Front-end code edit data
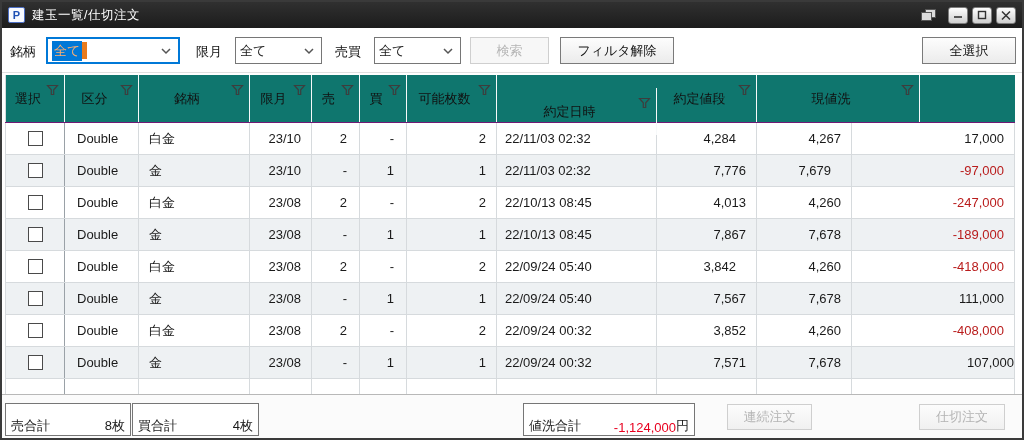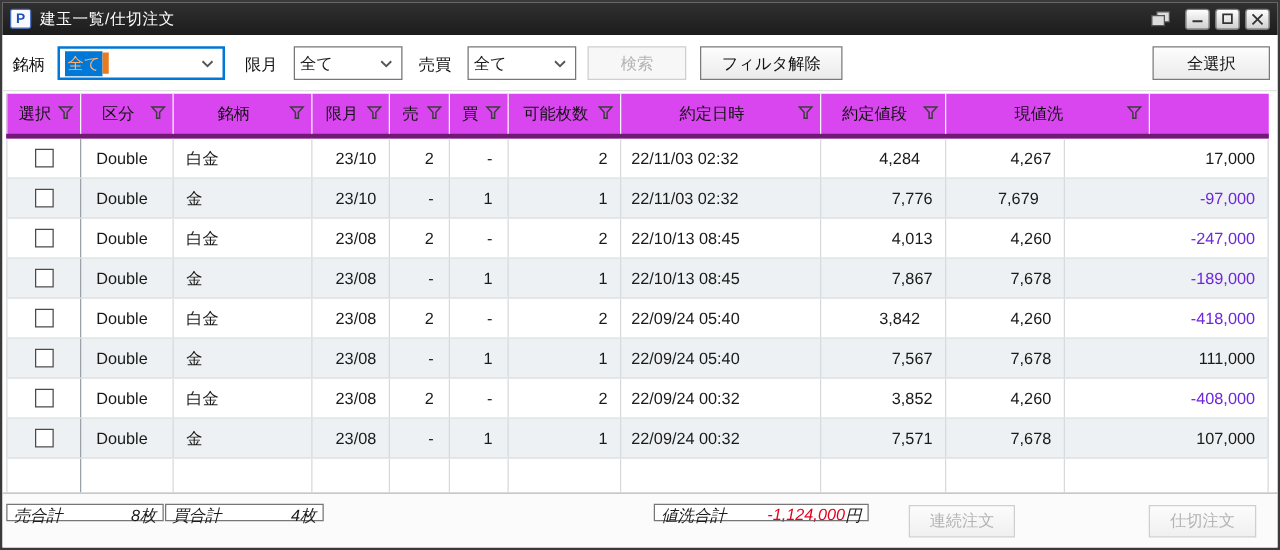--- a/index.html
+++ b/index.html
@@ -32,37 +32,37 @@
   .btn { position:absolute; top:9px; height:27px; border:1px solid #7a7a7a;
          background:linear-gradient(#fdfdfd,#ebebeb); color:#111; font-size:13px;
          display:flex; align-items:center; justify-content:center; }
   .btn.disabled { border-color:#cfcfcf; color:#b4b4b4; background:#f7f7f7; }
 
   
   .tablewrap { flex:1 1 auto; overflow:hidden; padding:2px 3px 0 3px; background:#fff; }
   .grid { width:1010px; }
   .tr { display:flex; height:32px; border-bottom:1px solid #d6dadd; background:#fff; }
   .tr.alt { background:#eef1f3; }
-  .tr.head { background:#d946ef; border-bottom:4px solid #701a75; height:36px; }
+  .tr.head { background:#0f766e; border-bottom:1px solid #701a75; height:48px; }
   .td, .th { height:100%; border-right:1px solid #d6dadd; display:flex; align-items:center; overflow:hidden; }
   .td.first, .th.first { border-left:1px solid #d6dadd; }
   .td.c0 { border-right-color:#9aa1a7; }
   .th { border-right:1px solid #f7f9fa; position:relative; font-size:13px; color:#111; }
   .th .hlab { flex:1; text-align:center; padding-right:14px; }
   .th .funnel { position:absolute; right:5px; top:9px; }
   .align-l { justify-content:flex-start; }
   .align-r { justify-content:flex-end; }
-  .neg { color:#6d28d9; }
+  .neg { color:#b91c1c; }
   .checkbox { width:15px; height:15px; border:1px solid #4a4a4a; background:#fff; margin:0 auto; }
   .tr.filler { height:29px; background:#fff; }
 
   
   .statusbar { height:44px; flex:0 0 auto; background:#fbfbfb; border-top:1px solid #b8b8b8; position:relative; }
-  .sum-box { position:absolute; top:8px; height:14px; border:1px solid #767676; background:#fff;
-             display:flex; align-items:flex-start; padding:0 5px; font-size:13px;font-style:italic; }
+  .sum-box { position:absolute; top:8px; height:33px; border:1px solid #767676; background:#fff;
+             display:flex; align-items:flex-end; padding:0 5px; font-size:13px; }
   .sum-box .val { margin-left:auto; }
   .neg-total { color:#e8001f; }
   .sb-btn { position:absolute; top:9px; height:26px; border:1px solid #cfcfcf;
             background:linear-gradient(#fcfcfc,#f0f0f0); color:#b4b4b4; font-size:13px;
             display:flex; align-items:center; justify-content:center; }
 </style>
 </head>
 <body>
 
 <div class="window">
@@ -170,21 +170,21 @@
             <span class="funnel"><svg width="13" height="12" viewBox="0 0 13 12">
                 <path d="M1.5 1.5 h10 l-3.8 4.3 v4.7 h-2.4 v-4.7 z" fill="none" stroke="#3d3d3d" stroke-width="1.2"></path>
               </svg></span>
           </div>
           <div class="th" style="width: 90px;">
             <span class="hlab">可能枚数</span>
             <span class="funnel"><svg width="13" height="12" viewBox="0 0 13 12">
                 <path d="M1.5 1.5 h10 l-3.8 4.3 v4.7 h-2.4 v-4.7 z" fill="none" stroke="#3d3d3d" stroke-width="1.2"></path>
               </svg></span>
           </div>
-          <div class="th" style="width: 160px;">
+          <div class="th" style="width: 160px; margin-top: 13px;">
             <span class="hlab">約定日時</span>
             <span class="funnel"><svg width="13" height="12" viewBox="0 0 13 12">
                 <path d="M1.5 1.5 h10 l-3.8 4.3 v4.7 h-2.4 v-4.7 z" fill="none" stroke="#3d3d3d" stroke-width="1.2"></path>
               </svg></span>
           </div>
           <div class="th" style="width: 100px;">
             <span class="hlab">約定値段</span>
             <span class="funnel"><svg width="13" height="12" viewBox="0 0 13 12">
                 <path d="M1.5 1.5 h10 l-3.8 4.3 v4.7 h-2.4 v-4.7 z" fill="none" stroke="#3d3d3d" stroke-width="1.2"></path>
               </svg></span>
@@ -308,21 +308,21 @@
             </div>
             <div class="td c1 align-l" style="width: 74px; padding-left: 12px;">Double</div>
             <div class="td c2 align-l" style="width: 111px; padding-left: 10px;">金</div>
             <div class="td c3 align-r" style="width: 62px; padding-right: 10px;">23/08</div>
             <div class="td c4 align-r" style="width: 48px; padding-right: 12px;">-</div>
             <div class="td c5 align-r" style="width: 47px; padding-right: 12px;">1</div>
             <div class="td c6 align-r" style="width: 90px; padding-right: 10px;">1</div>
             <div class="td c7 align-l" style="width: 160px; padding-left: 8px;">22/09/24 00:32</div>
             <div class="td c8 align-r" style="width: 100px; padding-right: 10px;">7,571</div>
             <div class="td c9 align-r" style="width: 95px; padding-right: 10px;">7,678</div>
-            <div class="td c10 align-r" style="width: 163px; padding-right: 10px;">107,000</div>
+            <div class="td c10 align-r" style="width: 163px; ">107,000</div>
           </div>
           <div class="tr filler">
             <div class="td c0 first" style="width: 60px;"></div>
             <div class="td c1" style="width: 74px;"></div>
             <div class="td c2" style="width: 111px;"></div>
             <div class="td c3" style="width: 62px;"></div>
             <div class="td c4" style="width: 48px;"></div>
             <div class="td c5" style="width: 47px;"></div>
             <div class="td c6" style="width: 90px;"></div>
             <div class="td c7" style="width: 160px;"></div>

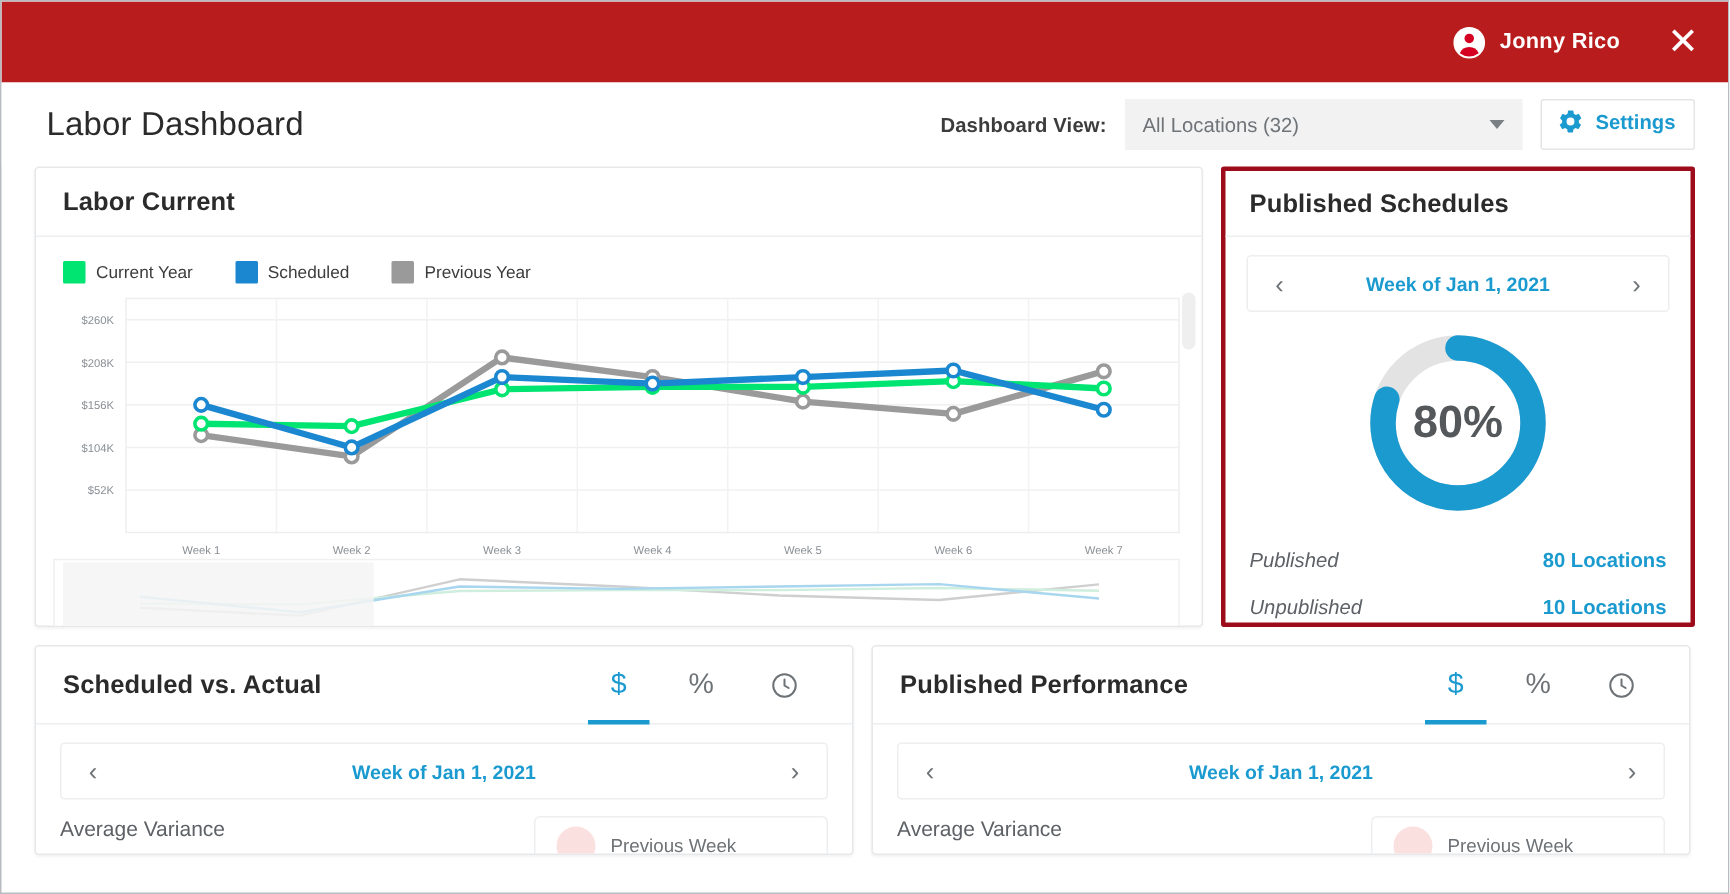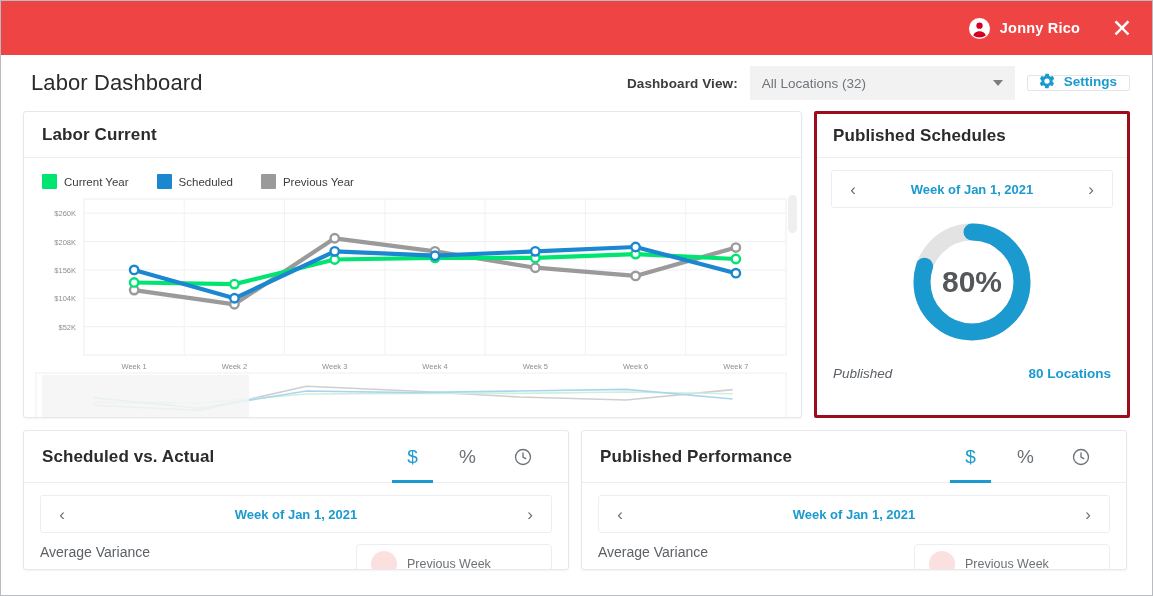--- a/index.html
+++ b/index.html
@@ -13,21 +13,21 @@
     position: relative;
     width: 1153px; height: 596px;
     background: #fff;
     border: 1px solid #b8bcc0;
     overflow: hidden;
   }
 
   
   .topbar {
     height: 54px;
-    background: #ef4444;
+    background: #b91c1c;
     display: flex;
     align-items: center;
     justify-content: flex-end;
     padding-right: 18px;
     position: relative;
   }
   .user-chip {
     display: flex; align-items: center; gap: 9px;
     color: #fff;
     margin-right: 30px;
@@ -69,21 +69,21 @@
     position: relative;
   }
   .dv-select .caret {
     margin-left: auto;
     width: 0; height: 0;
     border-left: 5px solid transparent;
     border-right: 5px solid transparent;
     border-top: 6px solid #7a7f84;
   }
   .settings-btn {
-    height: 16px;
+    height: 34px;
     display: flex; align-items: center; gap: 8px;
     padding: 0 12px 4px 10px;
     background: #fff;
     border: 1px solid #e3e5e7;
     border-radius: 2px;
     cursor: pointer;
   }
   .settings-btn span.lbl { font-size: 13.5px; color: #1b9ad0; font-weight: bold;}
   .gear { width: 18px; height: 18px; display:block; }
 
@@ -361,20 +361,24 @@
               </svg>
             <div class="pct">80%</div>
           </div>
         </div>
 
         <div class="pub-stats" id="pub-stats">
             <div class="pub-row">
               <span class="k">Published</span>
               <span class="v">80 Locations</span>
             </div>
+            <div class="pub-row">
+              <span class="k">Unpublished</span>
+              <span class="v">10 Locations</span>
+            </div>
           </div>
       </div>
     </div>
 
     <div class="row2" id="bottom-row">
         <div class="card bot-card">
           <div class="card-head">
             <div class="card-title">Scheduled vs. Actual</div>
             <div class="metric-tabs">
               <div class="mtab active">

> ASSIGNED TASK:
Take the stretch of lines above from the one containing "flex:1; text-align:center; padding-right:14px;" through the one containing "border:1px solid #cfcfcf;" and repeat it exactly, adding no other line.

> TASK SOLUTION:
   .th .hlab { flex:1; text-align:center; padding-right:14px; }
   .th .funnel { position:absolute; right:5px; top:9px; }
   .align-l { justify-content:flex-start; }
   .align-r { justify-content:flex-end; }
-  .neg { color:#6d28d9; }
+  .neg { color:#b91c1c; }
   .checkbox { width:15px; height:15px; border:1px solid #4a4a4a; background:#fff; margin:0 auto; }
   .tr.filler { height:29px; background:#fff; }
 
   
   .statusbar { height:44px; flex:0 0 auto; background:#fbfbfb; border-top:1px solid #b8b8b8; position:relative; }
-  .sum-box { position:absolute; top:8px; height:14px; border:1px solid #767676; background:#fff;
-             display:flex; align-items:flex-start; padding:0 5px; font-size:13px;font-style:italic; }
+  .sum-box { position:absolute; top:8px; height:33px; border:1px solid #767676; background:#fff;
+             display:flex; align-items:flex-end; padding:0 5px; font-size:13px; }
   .sum-box .val { margin-left:auto; }
   .neg-total { color:#e8001f; }
   .sb-btn { position:absolute; top:9px; height:26px; border:1px solid #cfcfcf;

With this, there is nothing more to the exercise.